I am back to writing The Art of Breathing, the third in my crime series, which I hope to publish Autumn 2016. My first draft has already been critiqued by fellow writers, Felix, Lesley and (different) Kate. I love the writing and crafting and know I am very lucky to have this possibility of focusing on what is my passion. I never did win the CWA debut dagger, so here is a bit of my acceptance speech: Thank you to my friends and fellow writers who have kept faith with me. Thank you to the readers of this blog and to anyone who has bought my novels and written a review. I really am very, very grateful. Wishing everyone a creative and peaceful 2016.
What’s your writing achievement for 2015?
After six weeks focusing on the launch of my latest crime novel, The Art of Survival, http://goo.gl/MfMBUj I am back to the working on the third in the series, The Art of Breathing. One of the advantages of writing a series is that I already know the point-of-view characters pretty well, and reader and writer can get to know them in greater depth with each outing.
I had already written the stories of these characters several times before I embarked on this series. They had popped up in one or other of the five unpublished novels which I have written since I was in my late teens. However, the one I was most shy of pushing onto the public stage was Detective Sergeant Theo Akande. After all, what does a white, middle-class fifty year old woman know about the experience of a black, thirty-something man? I could add in the mix the difference in our stated sexuality, though I do believe that this is (perhaps?) more fluid than aspects of race, gender and age (perhaps not?).

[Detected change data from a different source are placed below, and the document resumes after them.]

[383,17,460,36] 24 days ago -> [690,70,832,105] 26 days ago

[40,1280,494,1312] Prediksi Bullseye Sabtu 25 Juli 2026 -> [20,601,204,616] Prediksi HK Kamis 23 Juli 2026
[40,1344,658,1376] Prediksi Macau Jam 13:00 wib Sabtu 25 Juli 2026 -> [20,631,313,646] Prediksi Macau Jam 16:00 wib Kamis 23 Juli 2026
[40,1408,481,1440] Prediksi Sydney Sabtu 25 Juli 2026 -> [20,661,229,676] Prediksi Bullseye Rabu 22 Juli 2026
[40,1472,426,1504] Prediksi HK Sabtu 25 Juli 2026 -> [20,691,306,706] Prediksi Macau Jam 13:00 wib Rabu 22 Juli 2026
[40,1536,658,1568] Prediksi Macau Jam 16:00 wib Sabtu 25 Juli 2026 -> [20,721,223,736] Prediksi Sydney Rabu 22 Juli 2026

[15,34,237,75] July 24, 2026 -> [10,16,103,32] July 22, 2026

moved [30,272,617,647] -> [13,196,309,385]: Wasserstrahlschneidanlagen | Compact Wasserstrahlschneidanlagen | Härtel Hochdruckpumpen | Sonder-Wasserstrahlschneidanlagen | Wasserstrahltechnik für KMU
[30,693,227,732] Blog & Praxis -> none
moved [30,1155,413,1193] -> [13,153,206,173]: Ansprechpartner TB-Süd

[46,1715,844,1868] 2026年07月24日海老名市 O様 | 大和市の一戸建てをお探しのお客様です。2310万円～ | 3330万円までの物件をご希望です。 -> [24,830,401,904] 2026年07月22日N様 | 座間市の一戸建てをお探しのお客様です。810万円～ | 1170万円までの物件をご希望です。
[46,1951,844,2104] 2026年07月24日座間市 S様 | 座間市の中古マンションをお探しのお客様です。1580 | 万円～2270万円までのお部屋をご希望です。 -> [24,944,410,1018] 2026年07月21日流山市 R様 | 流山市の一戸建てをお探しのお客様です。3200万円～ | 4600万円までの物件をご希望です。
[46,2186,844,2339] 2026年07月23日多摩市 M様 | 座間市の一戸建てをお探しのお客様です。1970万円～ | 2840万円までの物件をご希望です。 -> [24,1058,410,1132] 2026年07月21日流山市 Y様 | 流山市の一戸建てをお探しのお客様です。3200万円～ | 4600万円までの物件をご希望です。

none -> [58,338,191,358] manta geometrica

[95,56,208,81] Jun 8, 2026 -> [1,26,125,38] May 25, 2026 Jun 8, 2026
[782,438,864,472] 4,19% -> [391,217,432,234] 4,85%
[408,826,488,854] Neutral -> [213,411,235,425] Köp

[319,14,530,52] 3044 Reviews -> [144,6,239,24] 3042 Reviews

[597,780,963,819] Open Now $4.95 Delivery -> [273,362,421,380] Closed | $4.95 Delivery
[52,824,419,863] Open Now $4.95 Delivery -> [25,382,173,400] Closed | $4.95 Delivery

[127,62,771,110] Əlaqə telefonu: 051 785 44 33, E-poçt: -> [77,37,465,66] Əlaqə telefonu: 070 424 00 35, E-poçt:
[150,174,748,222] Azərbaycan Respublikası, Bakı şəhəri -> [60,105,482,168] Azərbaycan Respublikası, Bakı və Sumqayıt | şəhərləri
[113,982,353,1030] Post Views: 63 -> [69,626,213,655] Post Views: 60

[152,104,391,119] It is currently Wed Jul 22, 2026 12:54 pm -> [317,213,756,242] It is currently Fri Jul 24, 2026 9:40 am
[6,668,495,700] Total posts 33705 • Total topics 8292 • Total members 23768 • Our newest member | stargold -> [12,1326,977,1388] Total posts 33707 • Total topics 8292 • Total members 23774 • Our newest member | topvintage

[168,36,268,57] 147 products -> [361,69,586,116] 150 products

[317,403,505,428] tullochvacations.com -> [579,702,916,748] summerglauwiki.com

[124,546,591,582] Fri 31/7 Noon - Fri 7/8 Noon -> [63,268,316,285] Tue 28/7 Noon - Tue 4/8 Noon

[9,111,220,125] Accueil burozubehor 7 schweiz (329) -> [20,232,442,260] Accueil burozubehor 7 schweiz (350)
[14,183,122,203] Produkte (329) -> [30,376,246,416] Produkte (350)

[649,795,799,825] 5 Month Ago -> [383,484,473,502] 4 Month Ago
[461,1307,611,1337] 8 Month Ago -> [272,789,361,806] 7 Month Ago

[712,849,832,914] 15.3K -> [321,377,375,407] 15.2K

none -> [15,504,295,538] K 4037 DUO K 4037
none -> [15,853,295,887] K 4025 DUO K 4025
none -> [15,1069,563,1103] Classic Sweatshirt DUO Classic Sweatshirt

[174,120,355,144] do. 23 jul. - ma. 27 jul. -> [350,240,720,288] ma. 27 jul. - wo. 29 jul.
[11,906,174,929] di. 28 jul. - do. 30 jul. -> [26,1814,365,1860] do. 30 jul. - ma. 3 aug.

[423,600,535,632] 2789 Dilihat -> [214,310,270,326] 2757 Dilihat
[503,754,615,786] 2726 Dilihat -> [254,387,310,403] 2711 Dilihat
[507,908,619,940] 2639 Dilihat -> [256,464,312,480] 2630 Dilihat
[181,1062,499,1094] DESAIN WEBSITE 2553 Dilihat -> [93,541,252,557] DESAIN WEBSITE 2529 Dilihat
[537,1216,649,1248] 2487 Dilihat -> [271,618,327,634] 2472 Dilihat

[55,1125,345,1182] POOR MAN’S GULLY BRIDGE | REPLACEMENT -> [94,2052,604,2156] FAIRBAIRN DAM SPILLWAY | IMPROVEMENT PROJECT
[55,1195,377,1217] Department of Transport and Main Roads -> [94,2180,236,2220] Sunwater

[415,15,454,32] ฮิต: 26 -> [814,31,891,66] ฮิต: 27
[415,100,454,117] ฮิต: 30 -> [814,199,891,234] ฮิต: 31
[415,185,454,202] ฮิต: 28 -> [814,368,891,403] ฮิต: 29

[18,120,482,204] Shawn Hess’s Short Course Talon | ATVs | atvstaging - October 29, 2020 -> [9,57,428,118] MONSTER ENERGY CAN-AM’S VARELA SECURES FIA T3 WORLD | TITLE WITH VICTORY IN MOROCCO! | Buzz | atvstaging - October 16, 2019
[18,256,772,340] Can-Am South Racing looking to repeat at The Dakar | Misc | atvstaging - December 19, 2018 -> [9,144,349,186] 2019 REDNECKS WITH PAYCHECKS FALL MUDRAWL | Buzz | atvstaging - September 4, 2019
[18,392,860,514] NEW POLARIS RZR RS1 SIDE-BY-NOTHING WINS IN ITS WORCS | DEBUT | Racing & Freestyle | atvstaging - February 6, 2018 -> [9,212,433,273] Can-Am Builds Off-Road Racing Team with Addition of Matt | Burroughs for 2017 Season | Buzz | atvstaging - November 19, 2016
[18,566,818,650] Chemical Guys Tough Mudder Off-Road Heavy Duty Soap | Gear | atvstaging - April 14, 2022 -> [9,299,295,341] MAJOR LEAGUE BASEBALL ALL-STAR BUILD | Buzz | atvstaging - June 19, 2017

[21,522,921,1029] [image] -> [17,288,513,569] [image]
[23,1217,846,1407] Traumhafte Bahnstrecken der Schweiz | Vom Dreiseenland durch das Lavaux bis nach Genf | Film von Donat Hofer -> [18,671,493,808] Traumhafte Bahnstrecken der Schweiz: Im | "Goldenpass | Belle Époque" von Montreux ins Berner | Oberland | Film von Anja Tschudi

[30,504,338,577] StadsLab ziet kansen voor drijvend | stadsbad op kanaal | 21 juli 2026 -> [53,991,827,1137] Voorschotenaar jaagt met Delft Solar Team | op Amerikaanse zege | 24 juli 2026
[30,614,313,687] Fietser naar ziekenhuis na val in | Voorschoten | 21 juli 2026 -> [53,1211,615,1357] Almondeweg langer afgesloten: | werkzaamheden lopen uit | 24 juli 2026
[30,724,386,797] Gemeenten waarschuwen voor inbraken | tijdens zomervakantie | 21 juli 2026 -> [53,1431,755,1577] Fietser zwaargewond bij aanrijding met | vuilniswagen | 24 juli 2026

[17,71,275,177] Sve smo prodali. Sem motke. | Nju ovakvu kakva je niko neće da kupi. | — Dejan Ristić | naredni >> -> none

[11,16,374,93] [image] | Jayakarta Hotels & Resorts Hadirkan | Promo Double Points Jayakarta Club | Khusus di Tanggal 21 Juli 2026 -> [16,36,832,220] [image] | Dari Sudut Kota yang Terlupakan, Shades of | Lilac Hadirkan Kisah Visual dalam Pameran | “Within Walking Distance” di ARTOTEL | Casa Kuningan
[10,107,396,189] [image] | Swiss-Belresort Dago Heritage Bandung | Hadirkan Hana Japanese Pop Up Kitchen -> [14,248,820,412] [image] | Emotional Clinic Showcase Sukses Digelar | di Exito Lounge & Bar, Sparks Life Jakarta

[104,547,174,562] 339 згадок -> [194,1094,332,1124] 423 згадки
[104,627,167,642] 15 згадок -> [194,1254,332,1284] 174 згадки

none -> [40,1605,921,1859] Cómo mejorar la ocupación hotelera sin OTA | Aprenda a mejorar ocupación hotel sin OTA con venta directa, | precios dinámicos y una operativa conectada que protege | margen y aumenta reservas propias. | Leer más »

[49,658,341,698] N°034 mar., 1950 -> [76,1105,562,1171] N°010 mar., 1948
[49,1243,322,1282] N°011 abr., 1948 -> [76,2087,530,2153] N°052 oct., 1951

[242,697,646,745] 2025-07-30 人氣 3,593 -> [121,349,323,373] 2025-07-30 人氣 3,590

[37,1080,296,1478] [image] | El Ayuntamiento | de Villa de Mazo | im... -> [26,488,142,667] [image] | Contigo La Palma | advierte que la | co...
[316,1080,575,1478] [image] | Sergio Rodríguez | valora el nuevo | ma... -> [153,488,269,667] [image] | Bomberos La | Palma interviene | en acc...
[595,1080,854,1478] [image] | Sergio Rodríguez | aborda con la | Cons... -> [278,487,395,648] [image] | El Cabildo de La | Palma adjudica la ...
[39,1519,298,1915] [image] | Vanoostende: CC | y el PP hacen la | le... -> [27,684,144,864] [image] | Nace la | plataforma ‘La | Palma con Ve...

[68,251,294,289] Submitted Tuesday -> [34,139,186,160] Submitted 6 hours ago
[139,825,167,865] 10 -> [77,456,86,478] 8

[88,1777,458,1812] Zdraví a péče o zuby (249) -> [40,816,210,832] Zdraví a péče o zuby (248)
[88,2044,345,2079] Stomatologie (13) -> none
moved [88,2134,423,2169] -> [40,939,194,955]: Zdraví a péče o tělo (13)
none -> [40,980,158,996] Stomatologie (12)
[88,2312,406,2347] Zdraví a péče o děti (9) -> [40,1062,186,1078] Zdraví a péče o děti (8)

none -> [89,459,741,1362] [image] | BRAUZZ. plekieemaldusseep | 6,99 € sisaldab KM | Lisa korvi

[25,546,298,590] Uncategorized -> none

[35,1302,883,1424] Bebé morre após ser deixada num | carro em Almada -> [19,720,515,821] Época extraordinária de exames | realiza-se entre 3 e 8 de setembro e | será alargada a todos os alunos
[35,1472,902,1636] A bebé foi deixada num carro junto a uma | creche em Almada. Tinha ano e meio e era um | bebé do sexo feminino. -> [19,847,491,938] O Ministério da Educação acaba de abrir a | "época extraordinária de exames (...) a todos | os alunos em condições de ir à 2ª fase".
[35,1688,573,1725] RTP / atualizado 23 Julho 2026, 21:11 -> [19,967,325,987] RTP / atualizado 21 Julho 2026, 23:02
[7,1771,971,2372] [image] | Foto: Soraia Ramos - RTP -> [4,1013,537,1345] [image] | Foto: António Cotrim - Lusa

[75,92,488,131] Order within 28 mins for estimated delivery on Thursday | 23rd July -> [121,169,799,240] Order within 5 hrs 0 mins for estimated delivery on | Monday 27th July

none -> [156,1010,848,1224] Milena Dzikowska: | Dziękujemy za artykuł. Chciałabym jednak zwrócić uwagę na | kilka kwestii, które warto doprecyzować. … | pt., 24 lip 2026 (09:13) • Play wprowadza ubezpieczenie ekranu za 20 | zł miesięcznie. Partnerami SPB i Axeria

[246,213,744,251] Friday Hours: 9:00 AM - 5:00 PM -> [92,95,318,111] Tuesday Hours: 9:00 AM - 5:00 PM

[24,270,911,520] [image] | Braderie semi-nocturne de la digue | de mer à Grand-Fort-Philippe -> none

A main character in a novel has to have a developed back-story. There were many, many narratives which would lead to Theo’s black skin, I needed to know which one authentically belonged to him. The one thing I was certain about Theo was his sense of security and stability. I was clear this had to come from his parents and background. Having family connections to South Wales, I knew about the rooted Cape Verde community in Cardiff. As I read more about it, I decided Theo’s mother would come from there.
Theo’s father would come from Nigeria, a notion born from the story of a friend I had at university and from the biography of writer, Jackie Kay. Still there was a sketchiness to this. I read the novels of Chimamanda Ngozi Adichie and have recently begun Nigeria, a new history of a turbulent century, by Richard Bourne. As I paint in detail for Theo’s father’s story, Theo himself takes on greater substance and exciting new possibilities open up.
I am utterly committed to creating characters with depth and complexity. Theo is as real to me as the others in my novels. Sometimes I’ll have conversations with him (as I do with the others) to test out what I know about him and to find out new information. Yet, I have less confidence presenting him to others and wait to be slammed down for attempting to do so.
I hope if/when this happens, I will be able to channel some of Theo’s assurance and hold onto my belief that what connects us as humans is greater than what divides us.
How do you, as a writer, build character? What, as a reader, do you consider good characterisation?